*Task objective:*
From the entries provided below, copy each line that contains the word "none".

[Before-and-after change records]
..............................
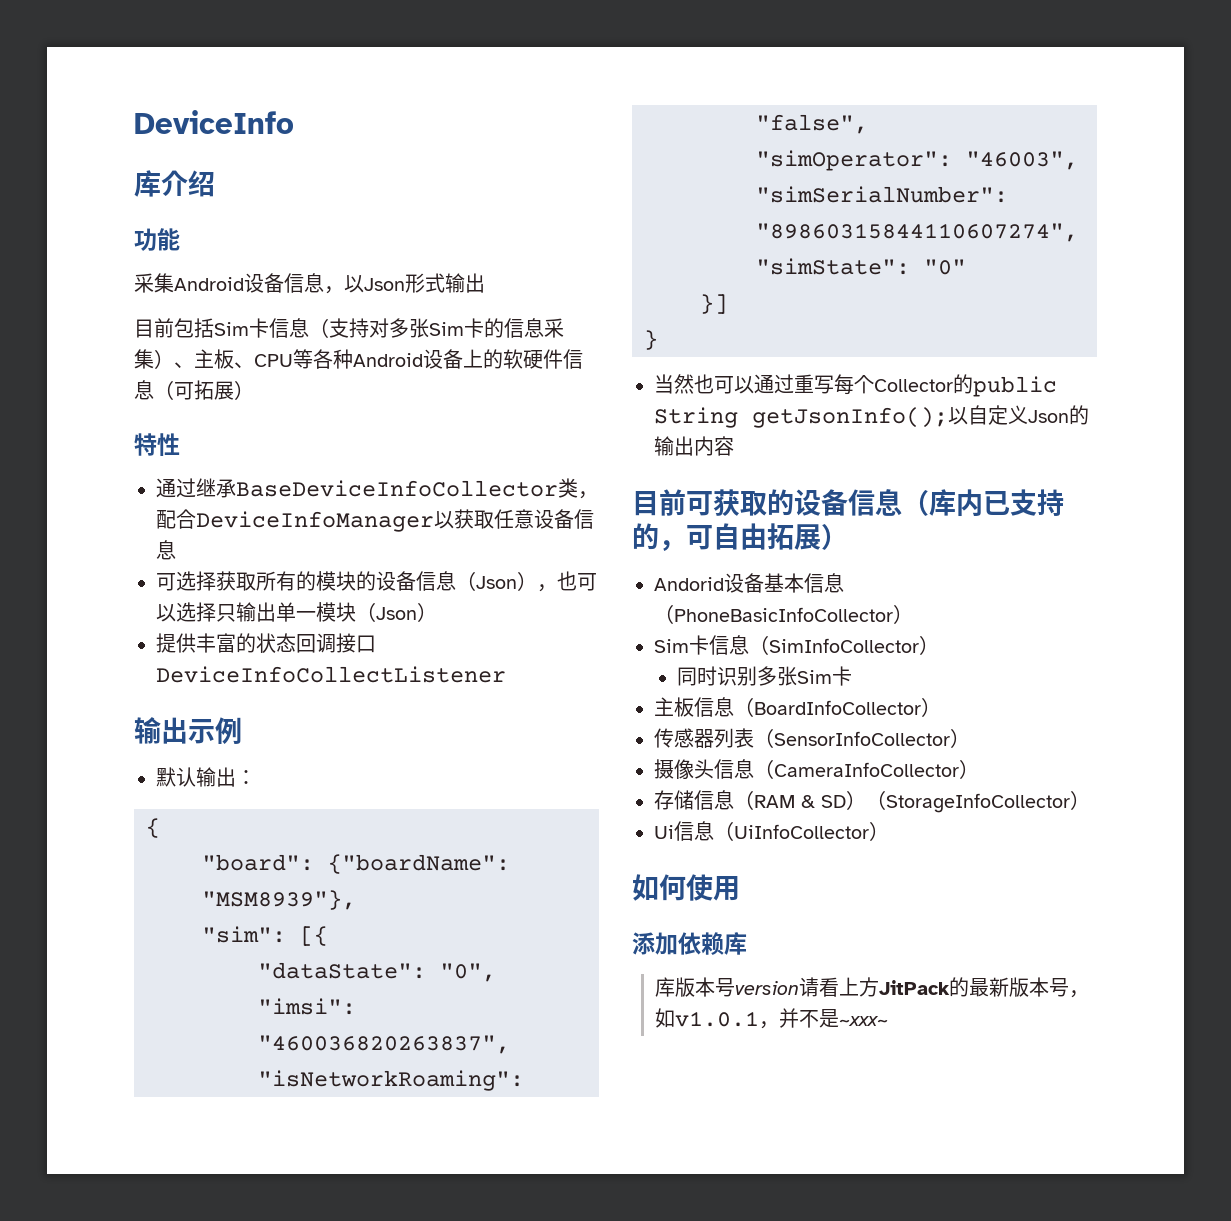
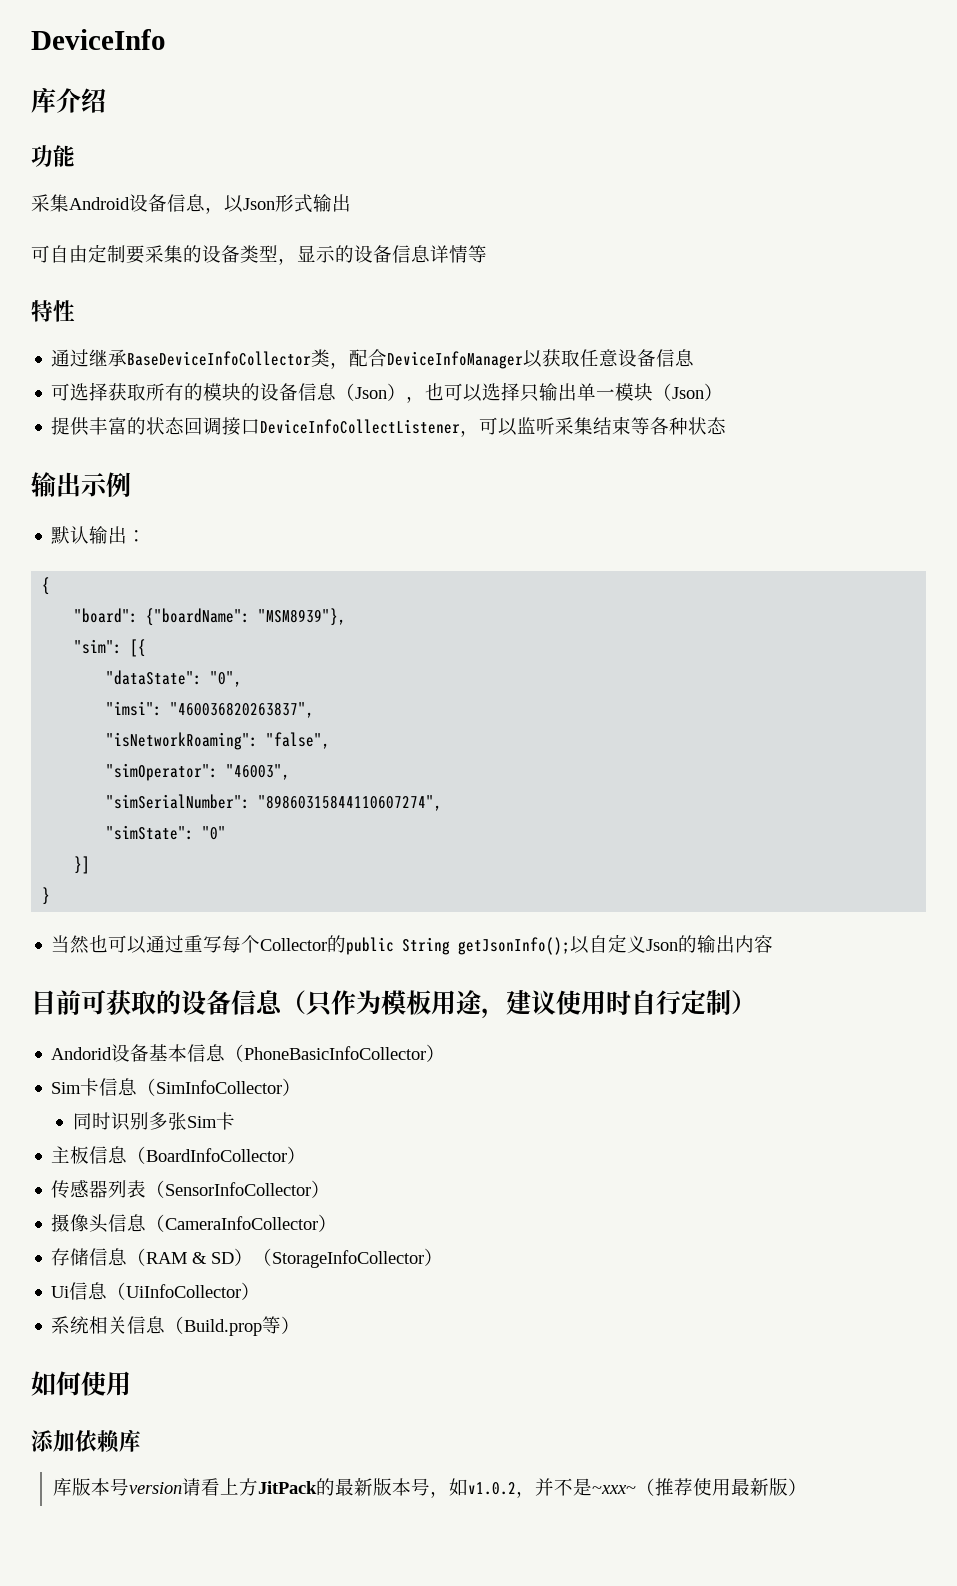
[134,318,564,338] [134,349,583,369] [134,380,254,400] 目前包括Sim卡信息（支持对多张Sim卡的信息采集）、主板、CPU等各种Android设备上的软硬件信息（可拓展） -> [31,244,487,265] 可自由定制要采集的设备类型，显示的设备信息详情等
(506, 674) none -> [460,416,727,437] ，可以监听采集结束等各种状态
[929,489,1064,517] [632,523,821,551] 库内已支持的，可自由拓展 -> [306,990,731,1019] 只作为模板用途，建议使用时自行定制
(889, 831) none -> [51,1316,301,1336] // 系统相关信息（Build.prop等）
[674,1011,759,1027] v1.0.1 -> [467,1482,516,1495] v1.0.2
(888, 1021) none -> [635,1478,807,1496] （推荐使用最新版）

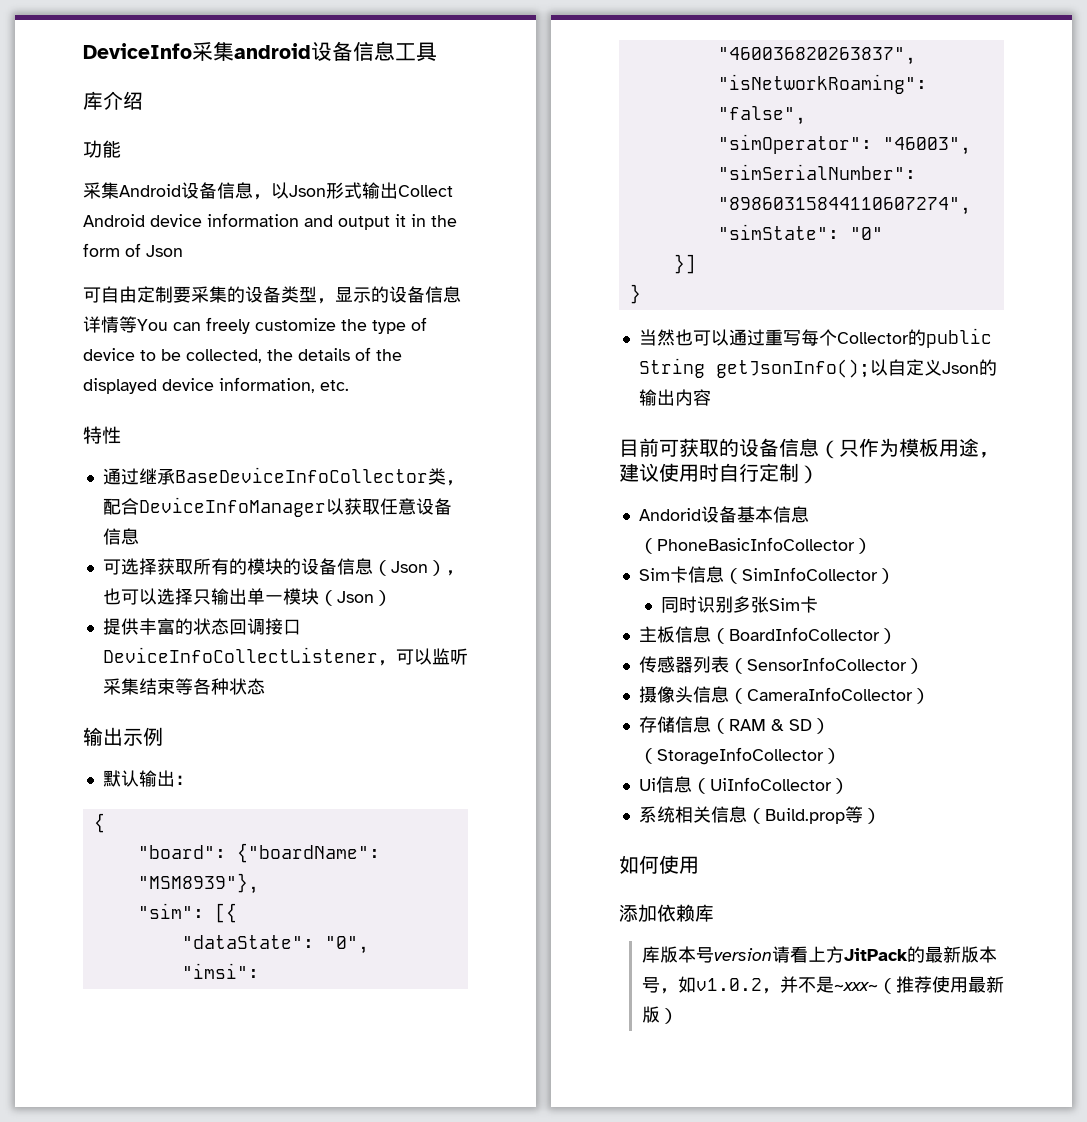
(166, 39) none -> [192,41,437,62] 采集android设备信息工具
(351, 203) none -> [398,185,453,197] [83,213,457,230] [83,243,183,257] Collect Android device information and output it in the form of Json
(487, 254) none -> [137,317,427,334] [83,347,402,363] [83,377,349,394] You can freely customize the type of device to be collected, the details of the displayed device information, etc.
..............................
*Exercise response:*
(506, 674) none -> [460,416,727,437] ，可以监听采集结束等各种状态
(889, 831) none -> [51,1316,301,1336] // 系统相关信息（Build.prop等）
(888, 1021) none -> [635,1478,807,1496] （推荐使用最新版）
(166, 39) none -> [192,41,437,62] 采集android设备信息工具
(351, 203) none -> [398,185,453,197] [83,213,457,230] [83,243,183,257] Collect Android device information and output it in the form of Json
(487, 254) none -> [137,317,427,334] [83,347,402,363] [83,377,349,394] You can freely customize the type of device to be collected, the details of the displayed device information, etc.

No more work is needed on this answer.